The CDPH said in a statement Thursday:
Given those conditions, the department is providing temporary flexibility to help hospitals and emergency services providers respond to an unprecedented surge and staffing shortages. … Hospitals have to exhaust all other options before resorting to this temporary tool.”
The CDPH added that Covid-positive or exposed workers should only interact with Covid-positive patients, if possible. They are also required to wear an N95 mask in an effort to avoid spreading the virus.
But Delgado argued pairing Covid-positive nurses with only Covid-positive patients is “very unrealistic,” noting that unit nurses are often placed in multiple units or floated to non-Covid units during a shift:
When the hospital is short, we have to fill in on the other units that have been short-staffed.”
The exposure and isolation guidelines are set to remain in effect through at least Feb. 1, according to the CDPH.
The CNA condemned the CDPH for the temporary guidance, arguing that it will lead to more workers and patients testing positive for Covid.
CNA President Cathy Kennedy said in a statement:
We want to care for our patients and see them get better – not potentially infect them. … Sending nurses and other health care workers back to work while infected is dangerous. If we get sick, who will be left to care for our patients and community?”
California Hospital Association President and CEO Carmela Coyle said in a statement Thursday that the health care industry did not ask for the new isolation guidance, nor does it necessarily agree that it is the right way to keep patients and workers safe.
Coyle said:
This guidance is a last resort option, and it is unlikely that many hospitals will exercise it. … Hospitals understand the safety concerns that unions, workers and patients have about this guidance.”

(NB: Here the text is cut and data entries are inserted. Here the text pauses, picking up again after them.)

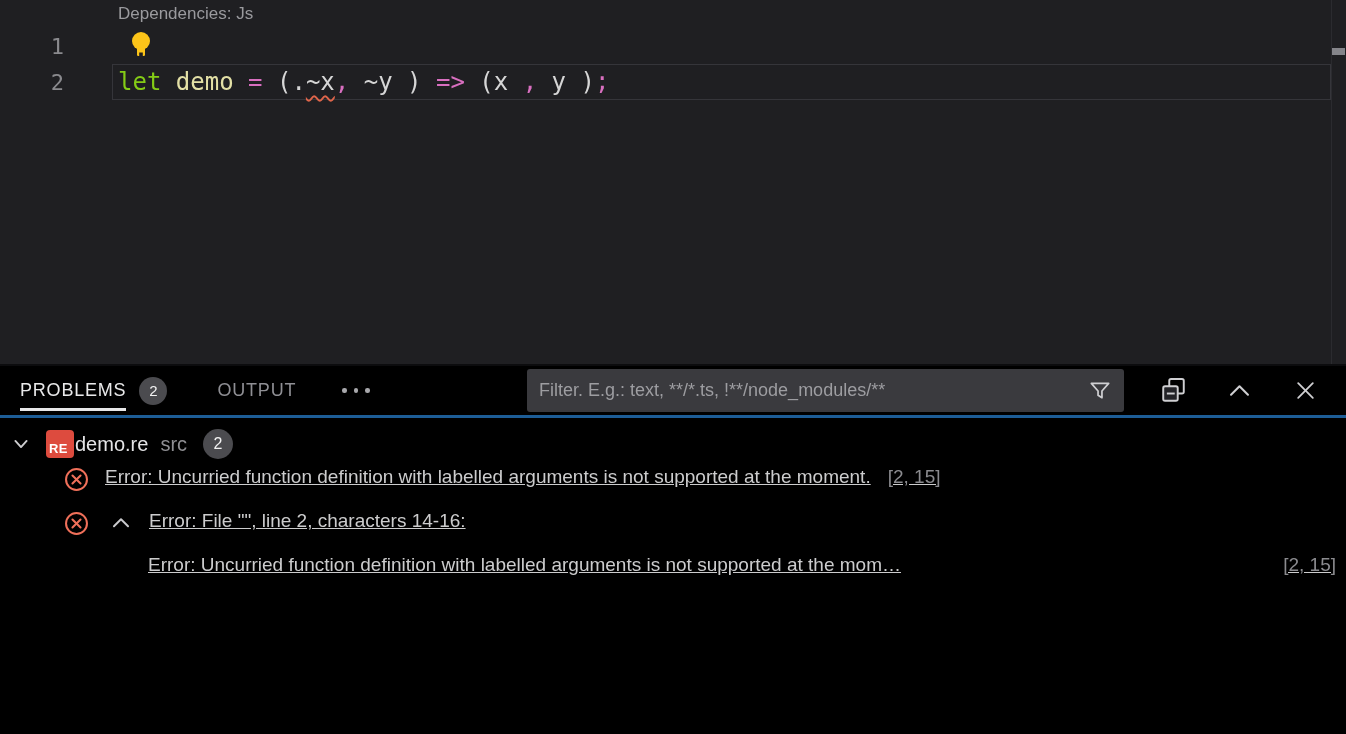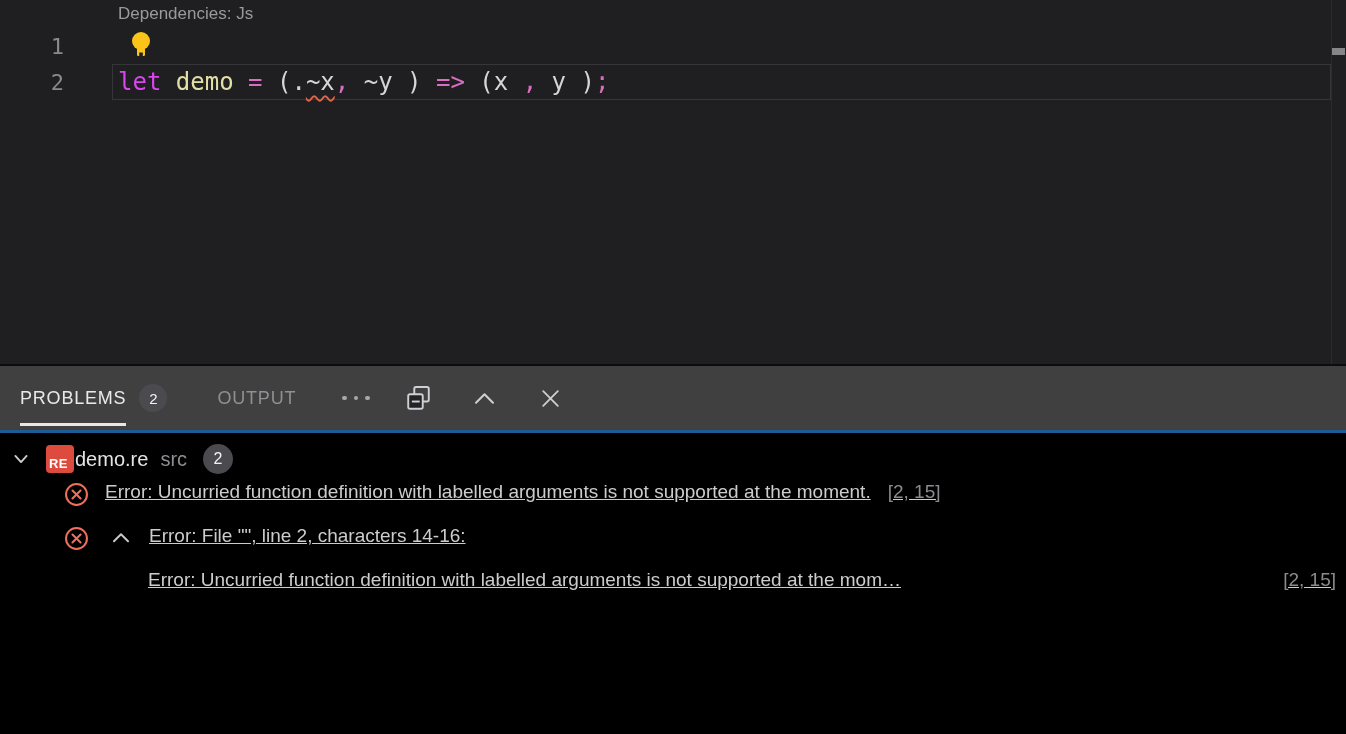--- a/index.html
+++ b/index.html
@@ -19,7 +19,7 @@
   .code-line { position:absolute; left:118px; top:66px; height:33px; line-height:33px;
                font-family:"DejaVu Sans Mono", monospace; font-size:24px; white-space:pre;
                color:#d6d6d6; cursor:text; }
-  .tk-k { color:#d946ef; }
+  .tk-k { color:#84cc16; }
   .tk-v { color:#e3e0a6; }
   .tk-o { color:#d96fc0; }
   .tk-sq { text-decoration:underline wavy #e0654a 2px; text-underline-offset:5px;

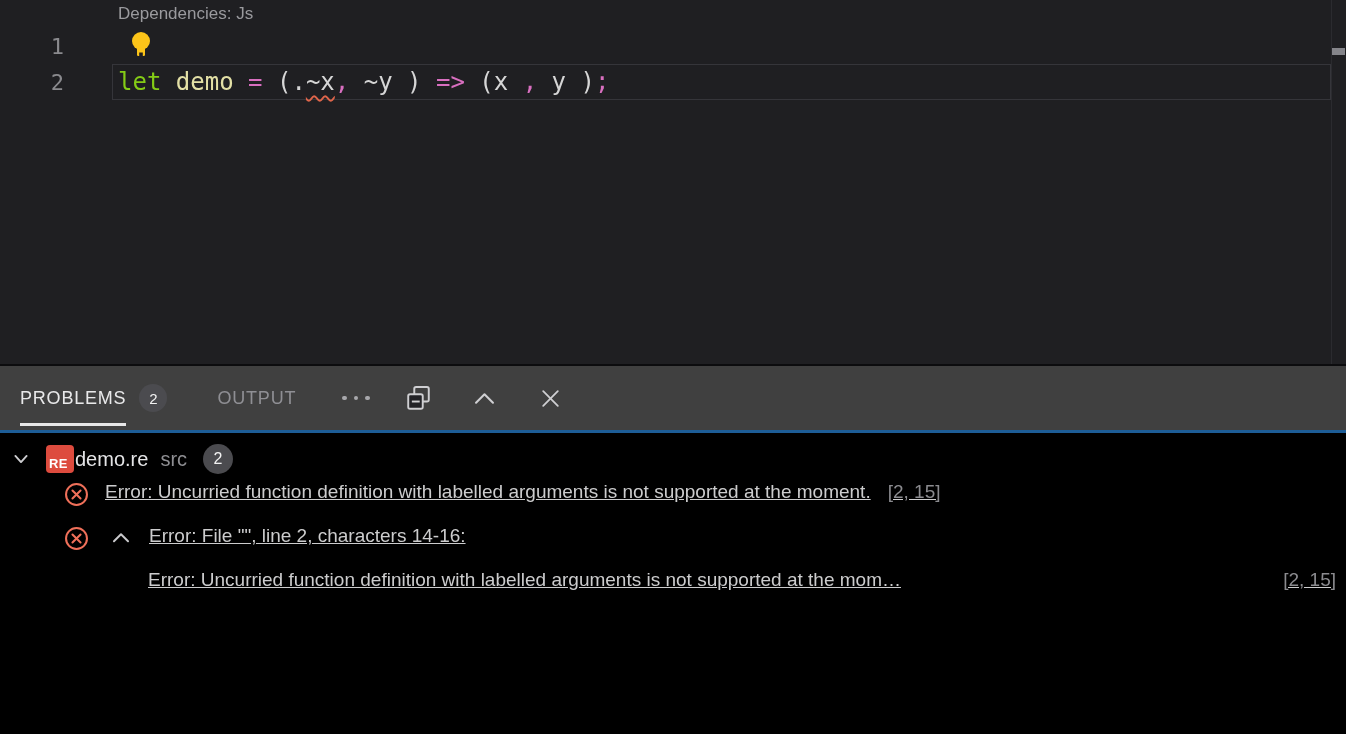--- a/index.html
+++ b/index.html
@@ -30,7 +30,7 @@
   .sash { height:2px; background:#0c0c0e; flex:none; cursor:ns-resize; }
 
   
-  .panel-header { height:67px; flex:none; background:#404040; border-bottom:3px solid #1d5d97;
+  .panel-header { height:52px; flex:none; background:#000000; border-bottom:3px solid #1d5d97;
                   display:flex; align-items:center; padding:0 26px 0 20px; }
   .tab { height:100%; display:flex; align-items:center; cursor:pointer; }
   .tab-label { position:relative; height:100%; display:flex; align-items:center;

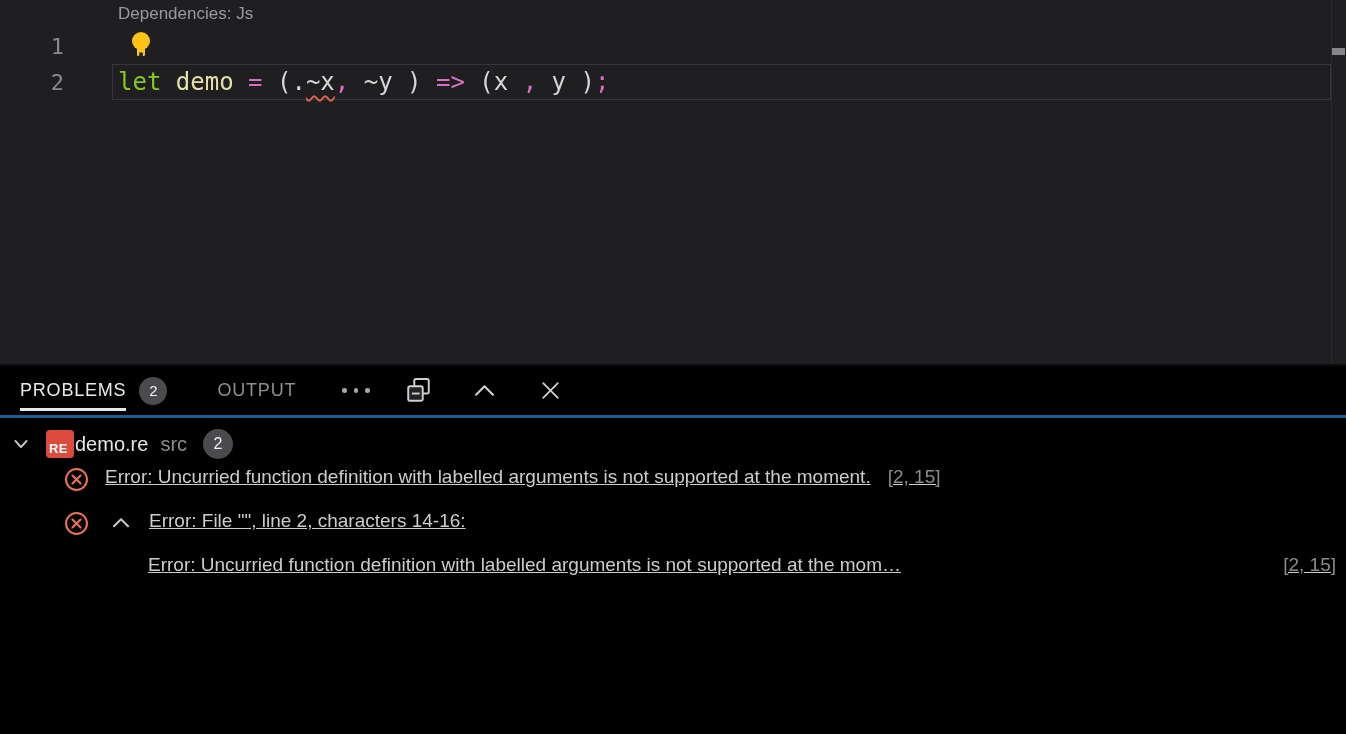--- a/index.html
+++ b/index.html
@@ -119,6 +119,14 @@
         <i></i>
     </div>
 
+    <div class="filter">
+      <input type="text" placeholder="Filter. E.g.: text, **/*.ts, !**/node_modules/**" style="">
+      <span class="action" style="margin:0;">
+        <svg width="26" height="26" viewBox="0 0 24 24">
+          <path d="M4 5h16l-6.2 7v6.2l-3.6-2.3V12L4 5z" fill="none" stroke="#cfcfd2" stroke-width="1.6" stroke-linejoin="round"></path>
+        </svg>
+      </span>
+    </div>
 
     <div class="hdr-actions">
       <span class="action">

In a statement, Kaiser Permanente — one of the health care organizations that served as the backdrop for Thursday’s protests — said it is “extremely grateful” for its nursing and caregiver staff and noted that staffing is currently a challenge across the broader health care industry.
Kaiser also argued it hired some 2,000 nurses in Northern California by the end of last year, has added 300 nurses to its residency program and has brought in “experienced temporary staff” to shore up its depleted group of nursing and care workers.
Kaiser said in its statement:
We are using all options available to maintain hospital and ambulatory care staffing so we can meet the needs of our patients. … The situation remains dynamic, and we are prepared to respond to the ever-changing demands this pandemic may require.”
Coyle noted that more than 40 percent of the state’s hospitals are facing staff shortages, arguing that there are not enough health care workers to meet current demand and that “hospitals can’t hire workers who don’t exist.”
Coyle also said that many hospitals agree with health care workers about the need for staff funding – which she said should be included in the state budget – and improved safety standards, but that medical facilities must continue caring for patients whether or not they receive more support. She said:
Hospitals cannot just send patients home because health care workers are out sick.”
Delgado argued that many Covid unit nurses have chosen to move to other units rather than leave the industry entirely.
She noted that her own unit had seven nurses at the start of the pandemic, with only two of the original seven now remaining:
They have replaced some of the other nurses that have left … but that says a lot. … Out of seven nurses, five of us left the Covid unit. What does that tell you about the work environment?”
Delgado suggested a lack of respect and support is one reason nurses and other caregivers have been burnt out and pivoted away from working in hospitals:
We came into this knowing what we were getting into. … Why is it so hard for people to rally behind us?”